Hoy, gran parte de la sociedad contempla casi con horror la posibilidad de convivir, tal como lo dijera el pensador británico A.C. Grayling, en un mundo dominado por la posverdad ya que ello provocaría indefectiblemente la «corrupción de la integridad intelectual» y un daño irreversible al tejido de la democracia. Es por eso que el anuncio de la Corte Constitucional a través de su Presidenta Gloria Ortiz, de penalizar los delitos cometidos a través de las redes sociales –como la injuria y la calumnia—ha sido de buen recibo por el grueso de la comunidad que ve horrorizada como se agrede sin freno a la honra y buen nombre de las personas sean públicas o no.
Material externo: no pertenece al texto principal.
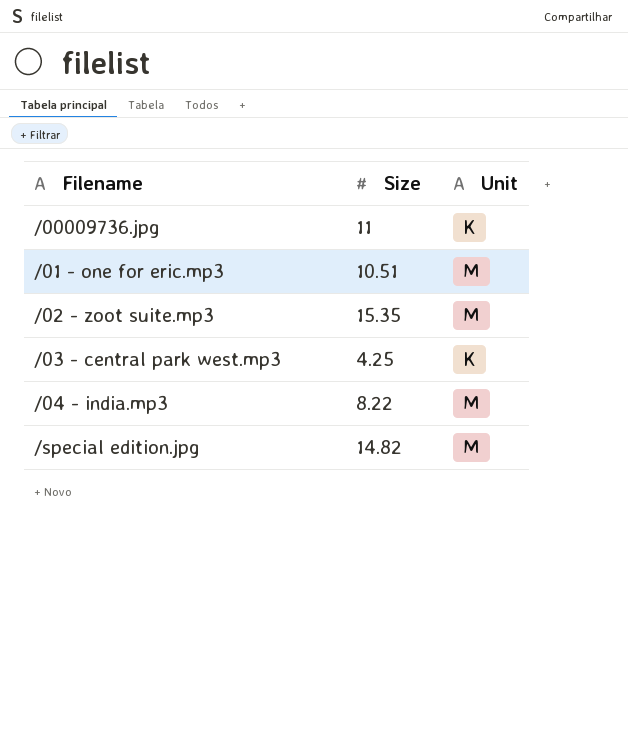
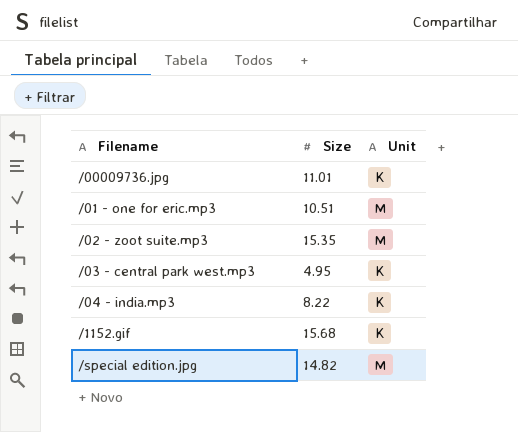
/00009736.jpg | Size: 11 -> 11.01
/03 - central park west.mp3 | Size: 4.25 -> 4.95
/04 - india.mp3 | Unit: M -> K
row /1152.gif: none -> 15.68 | K

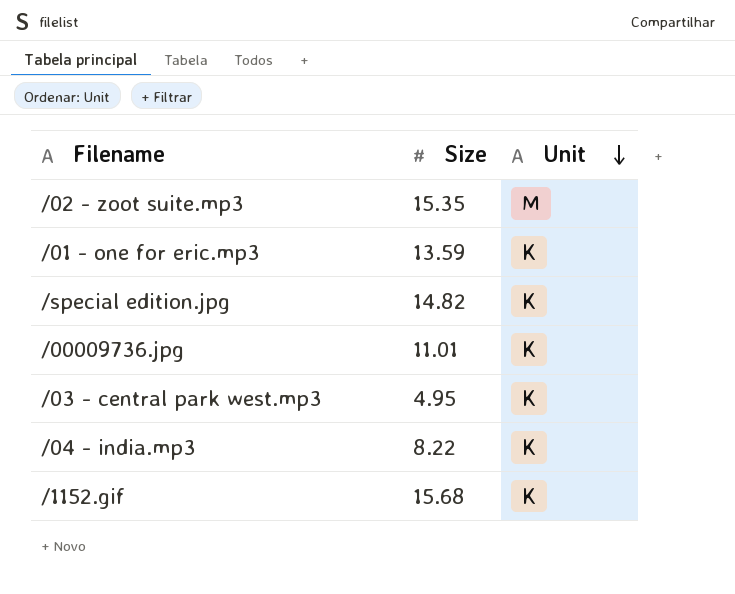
row order: none -> Unit descending
/01 - one for eric.mp3 | Size: 10.51 -> 13.59
/01 - one for eric.mp3 | Unit: M -> K
/special edition.jpg | Unit: M -> K

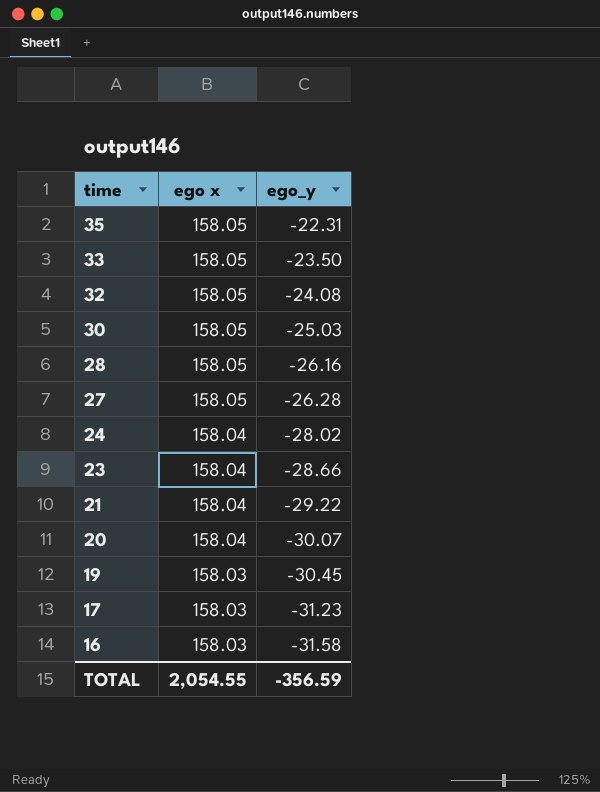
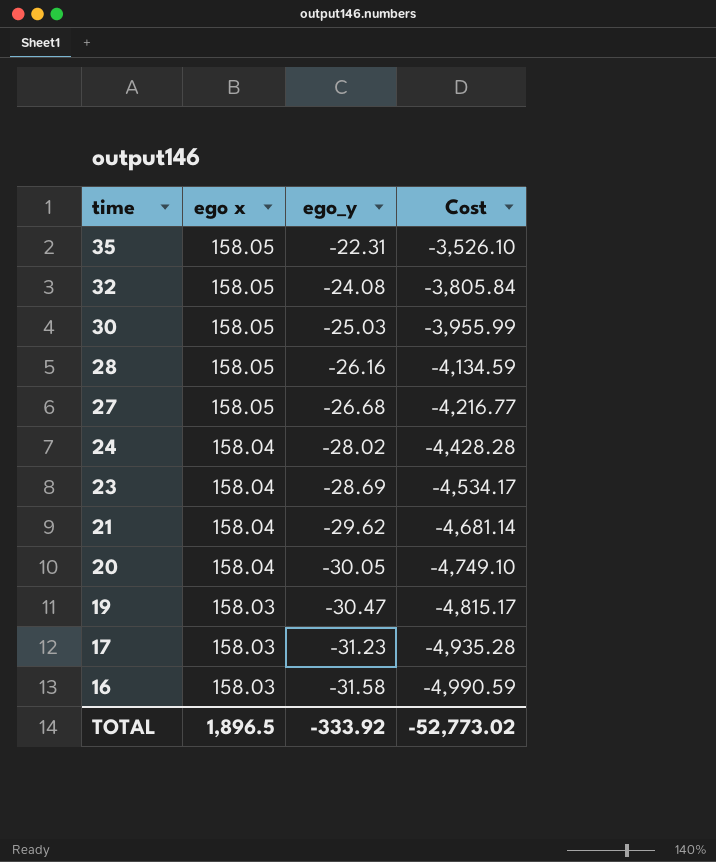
column Cost | formula: none -> [ego x] * [ego_y]
row 33: 158.05 | -23.50 -> none
27 | ego_y: -26.28 -> -26.68
23 | ego_y: -28.66 -> -28.69
21 | ego_y: -29.22 -> -29.62
20 | ego_y: -30.07 -> -30.05
19 | ego_y: -30.45 -> -30.47
TOTAL | ego x: 2,054.55 -> 1,896.5
TOTAL | ego_y: -356.59 -> -333.92

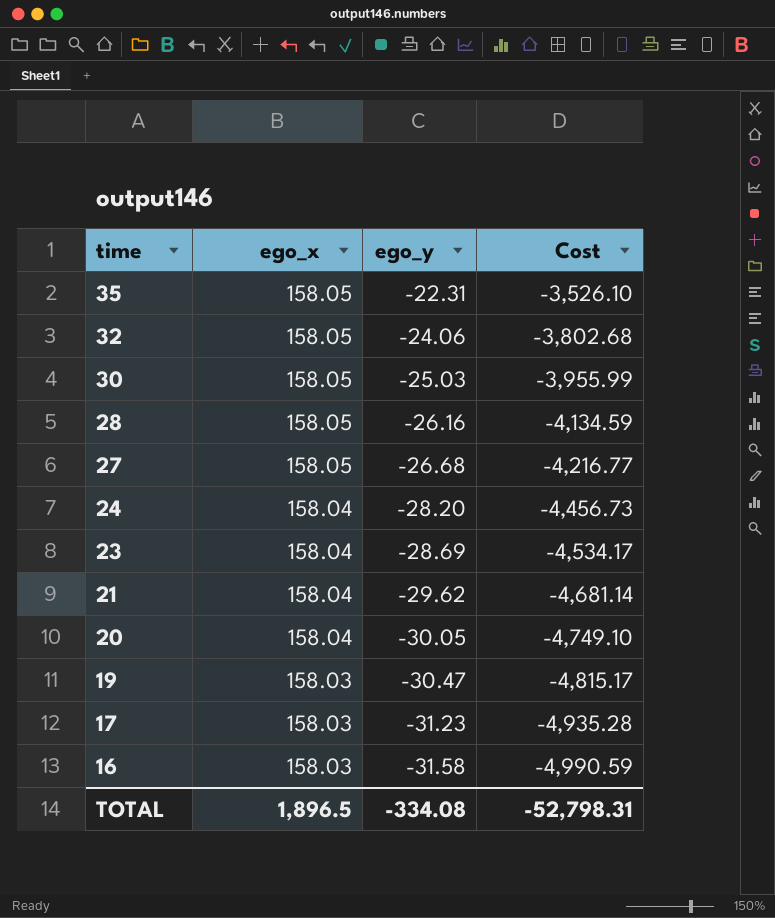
column name: ego x -> ego_x
32 | ego_y: -24.08 -> -24.06
32 | Cost: -3,805.84 -> -3,802.68
24 | ego_y: -28.02 -> -28.20
24 | Cost: -4,428.28 -> -4,456.73
TOTAL | ego_y: -333.92 -> -334.08
TOTAL | Cost: -52,773.02 -> -52,798.31

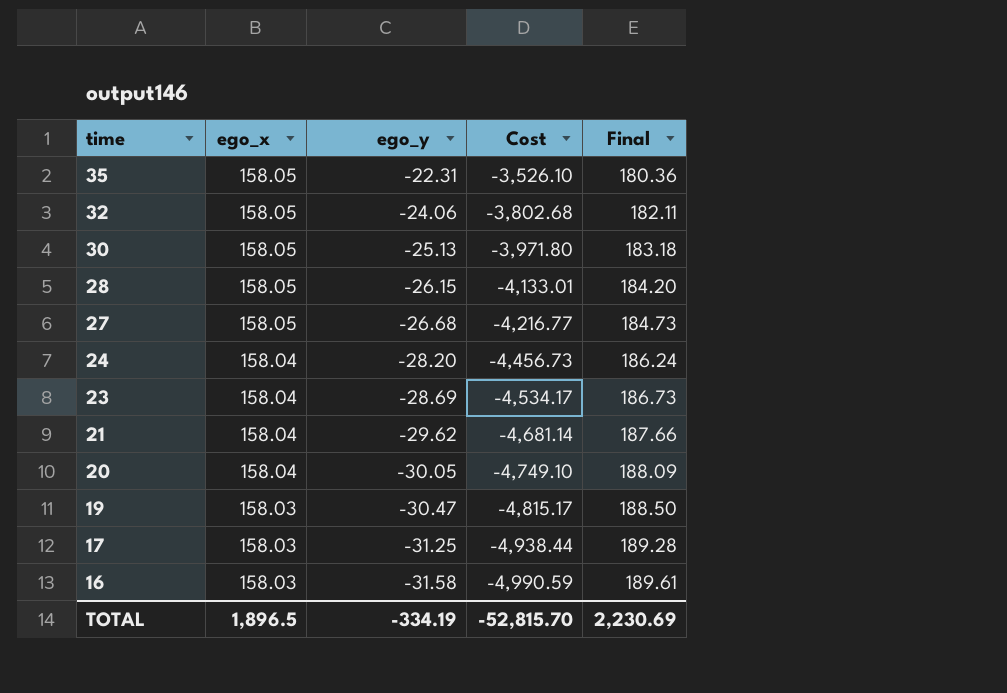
column Final | formula: none -> [ego_x] - [ego_y]
30 | ego_y: -25.03 -> -25.13
30 | Cost: -3,955.99 -> -3,971.80
28 | ego_y: -26.16 -> -26.15
28 | Cost: -4,134.59 -> -4,133.01
17 | ego_y: -31.23 -> -31.25
17 | Cost: -4,935.28 -> -4,938.44
TOTAL | ego_y: -334.08 -> -334.19
TOTAL | Cost: -52,798.31 -> -52,815.70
En las redes transitan sin control los más bajos instintos y sentimientos. Es por eso que el fanatismo político (solo por poner un ejemplo) está creando una especie de Lord Valdemort, célebre en Harry Poter, sin importar que esas prácticas estén sumiendo al país a una polarización extrema, loca y desenfrenada, bajo el pretexto de sostener la postura de sus preferencias.
En las redes nada es lo que parece: el cobarde es valiente; el hipócrita sincero; el alienado se convierte en alienador; el grotesco en romántico; el estúpido en pensador; el pensador en ocioso; la infiel en fiel, el religioso en fanático y el político en honrado. Lo peor de todo, es que así los aceptamos y los aplaudimos cada vez que le damos un “me gusta” a un mensaje compartido aunque, en el fondo, sabemos que ese mismo no corresponde al proceder del que lo emite.
Estamos frente a una nueva muralla que parece aguantar de todo. Una donde la infamia y la mentira se pavonean orondas pisoteando sin reparos a la ética y las buenas costumbres; pisoteando la honra de los demás; desvirtuando la verdad real y la nobleza humana. Lástima que uno de los mayores inventos de la humanidad, ese mismo que permitió acercarnos al mundo sin salir de la casa, termine siendo hoy la muralla del canalla.